* **How to complete this task**
Please output the records below word for word and omit the pictures.

* **Records provided**
Segment Open

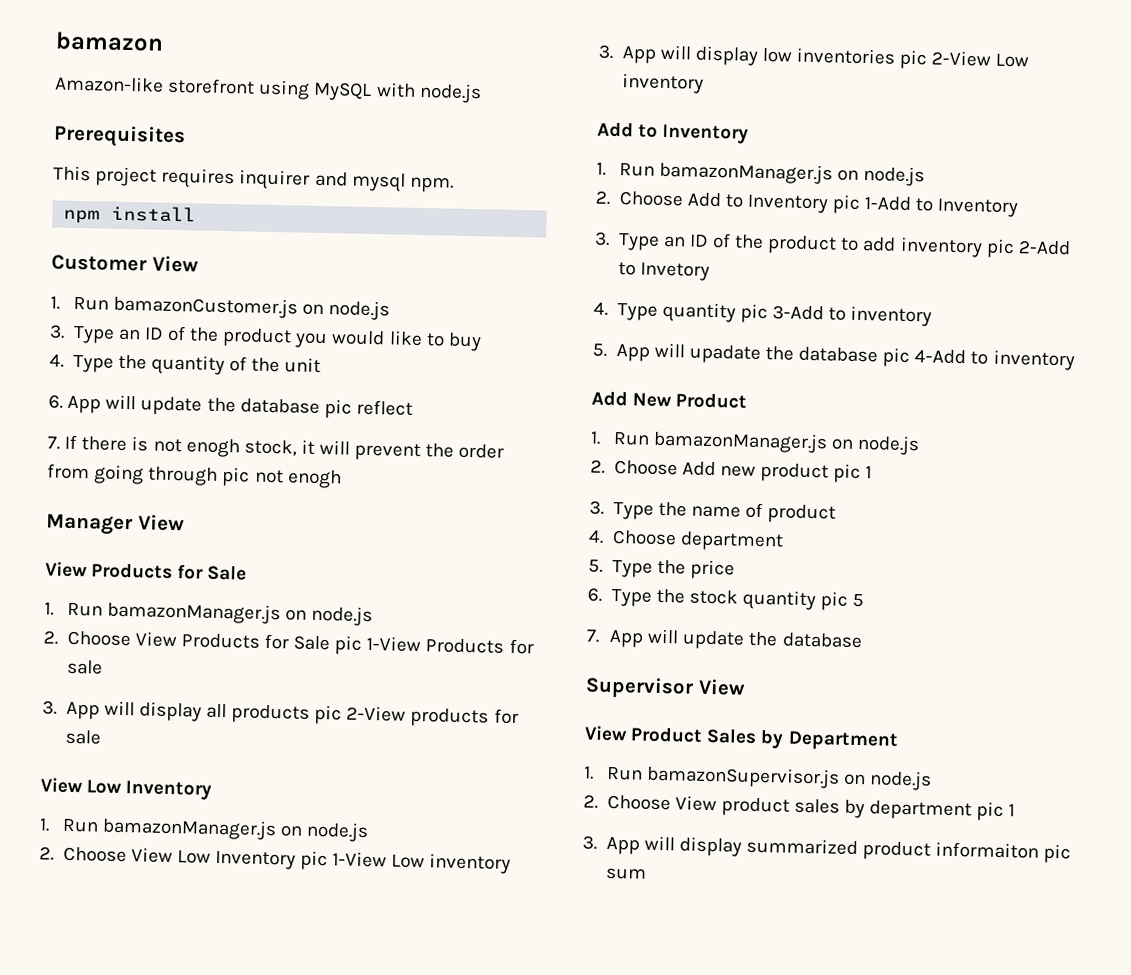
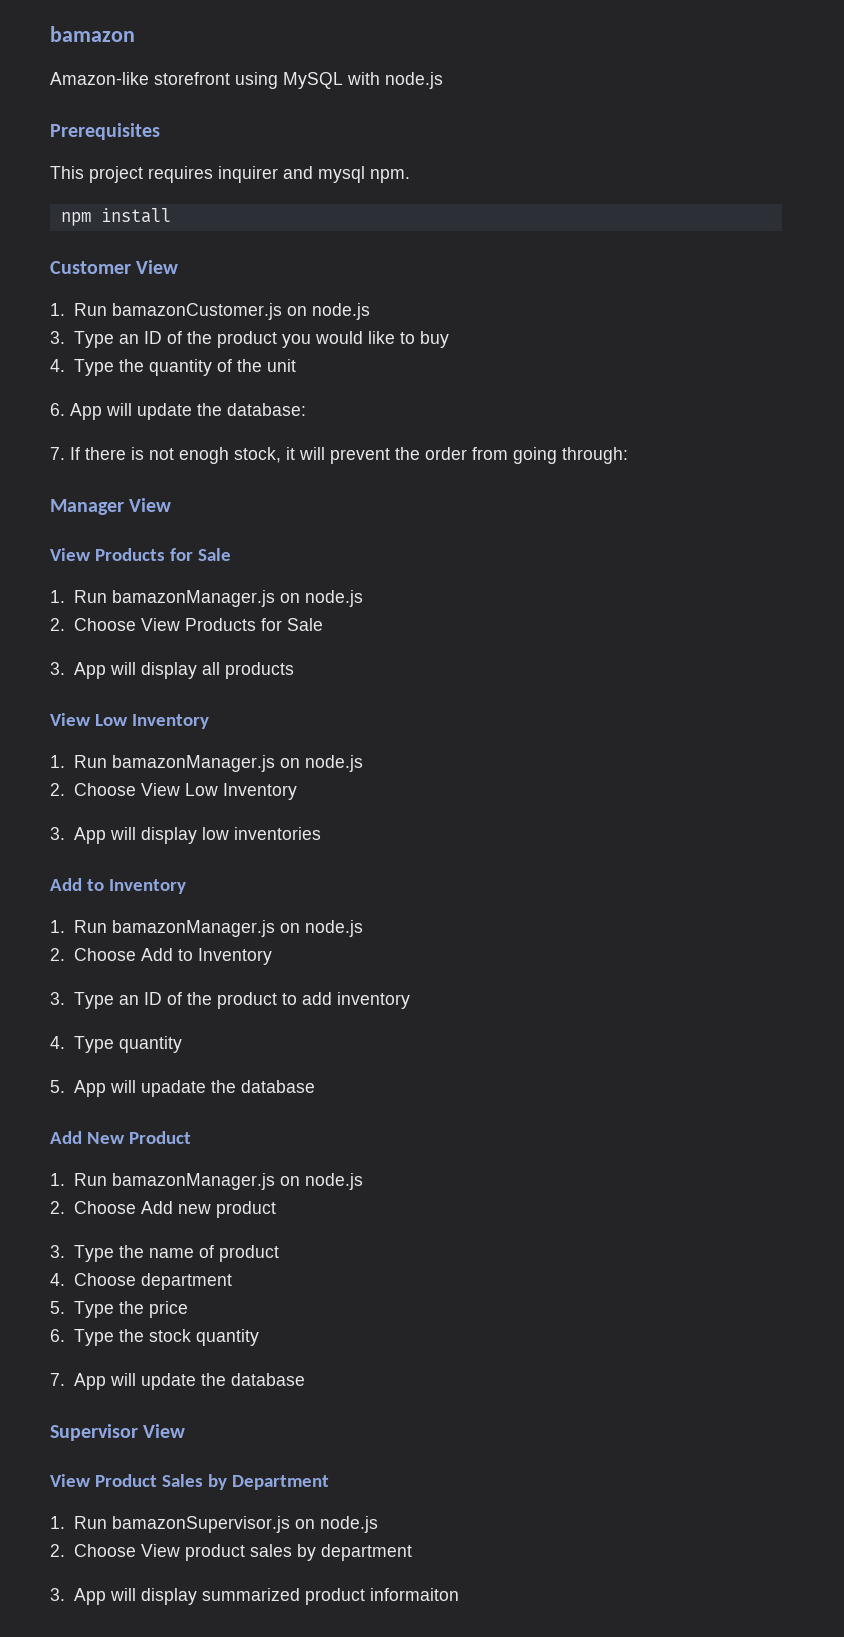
[239,398,413,419] database pic reflect -> [227,403,306,416] database:
[147,466,342,489] through pic not enogh -> [562,447,628,464] through:
[334,635,534,655] [66,659,103,675] pic 1-View Products for sale -> (323, 624) none
[314,704,519,728] [64,729,101,745] pic 2-View products for sale -> (294, 670) none
[300,850,512,874] pic 1-View Low inventory -> (297, 791) none
[899,49,1030,70] [621,73,704,94] pic 2-View Low inventory -> (321, 833) none
[832,194,1019,218] pic 1-Add to Inventory -> (272, 956) none
[985,238,1071,259] [617,262,710,281] pic 2-Add to Invetory -> (410, 1000) none
[739,303,933,327] pic 3-Add to inventory -> (182, 1044) none
[882,347,1075,371] pic 4-Add to inventory -> (315, 1086) none
[833,463,873,484] pic 1 -> (276, 1209) none
[820,591,865,611] pic 5 -> (259, 1337) none
[976,801,1016,822] pic 1 -> (412, 1552) none
[1043,843,1072,864] [605,867,647,880] pic sum -> (459, 1594) none

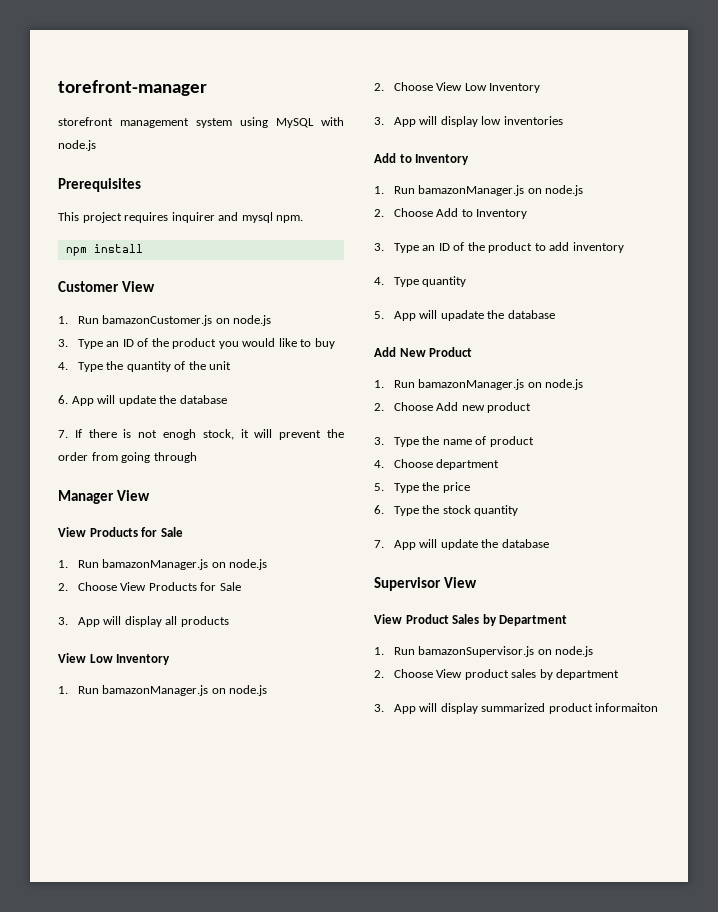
[50,26,135,42] [50,72,230,85] bamazon // Amazon-like storefront -> [58,80,207,96] [58,117,232,128] torefront-manager // storefront management system
[227,403,306,416] database: -> [179,395,227,404] database
[562,447,628,464] through: -> [153,452,197,463] through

Segment Closed

* **Response to this exercise**
[239,398,413,419] database pic reflect -> [227,403,306,416] database:
[147,466,342,489] through pic not enogh -> [562,447,628,464] through:
[334,635,534,655] [66,659,103,675] pic 1-View Products for sale -> (323, 624) none
[314,704,519,728] [64,729,101,745] pic 2-View products for sale -> (294, 670) none
[300,850,512,874] pic 1-View Low inventory -> (297, 791) none
[899,49,1030,70] [621,73,704,94] pic 2-View Low inventory -> (321, 833) none
[832,194,1019,218] pic 1-Add to Inventory -> (272, 956) none
[985,238,1071,259] [617,262,710,281] pic 2-Add to Invetory -> (410, 1000) none
[739,303,933,327] pic 3-Add to inventory -> (182, 1044) none
[882,347,1075,371] pic 4-Add to inventory -> (315, 1086) none
[833,463,873,484] pic 1 -> (276, 1209) none
[820,591,865,611] pic 5 -> (259, 1337) none
[976,801,1016,822] pic 1 -> (412, 1552) none
[1043,843,1072,864] [605,867,647,880] pic sum -> (459, 1594) none

[50,26,135,42] [50,72,230,85] bamazon // Amazon-like storefront -> [58,80,207,96] [58,117,232,128] torefront-manager // storefront management system
[227,403,306,416] database: -> [179,395,227,404] database
[562,447,628,464] through: -> [153,452,197,463] through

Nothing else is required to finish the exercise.